(Excerpted data Opens)

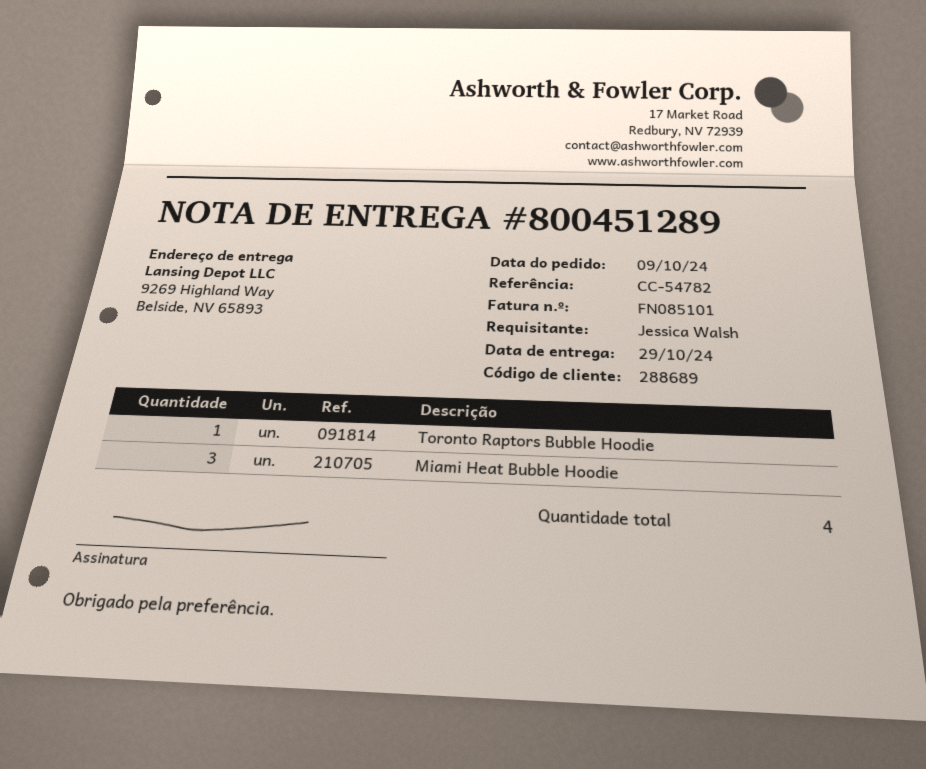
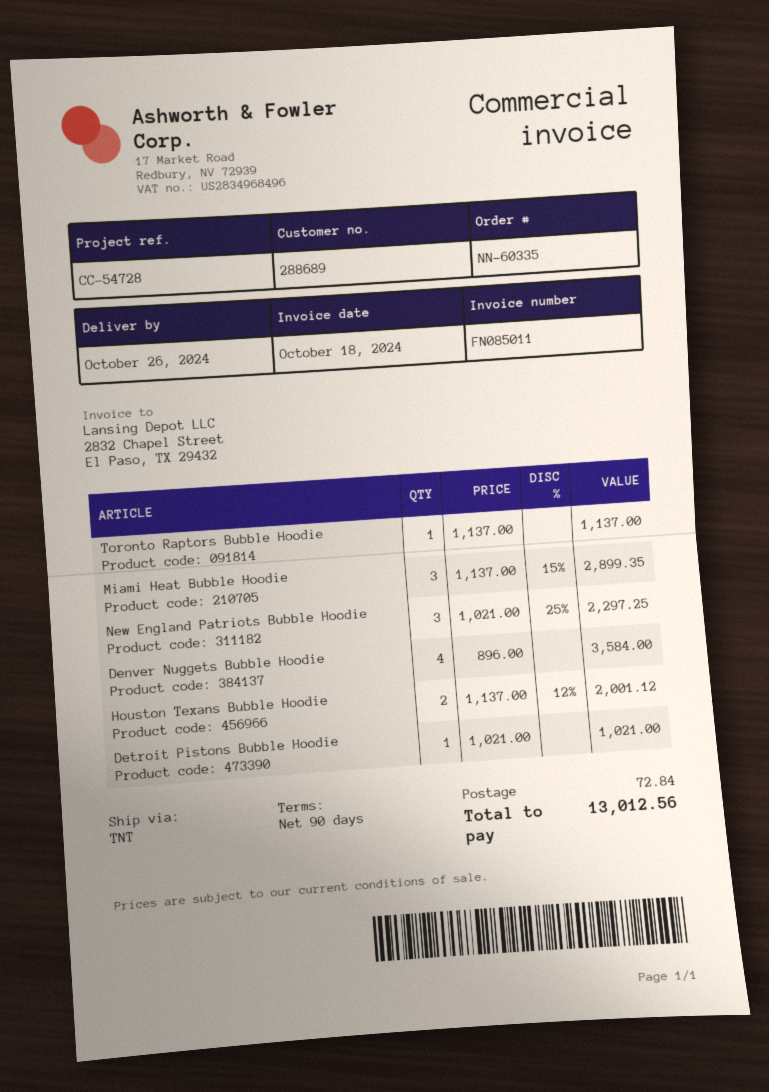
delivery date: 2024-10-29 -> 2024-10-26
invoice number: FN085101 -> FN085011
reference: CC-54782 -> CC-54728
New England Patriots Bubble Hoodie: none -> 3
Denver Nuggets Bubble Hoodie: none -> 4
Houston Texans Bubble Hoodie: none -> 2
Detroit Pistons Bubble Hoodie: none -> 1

(Excerpted data Closes)

● Description of the task: Every line in the records above with the string "none" in it should be shown.

● Task output:
New England Patriots Bubble Hoodie: none -> 3
Denver Nuggets Bubble Hoodie: none -> 4
Houston Texans Bubble Hoodie: none -> 2
Detroit Pistons Bubble Hoodie: none -> 1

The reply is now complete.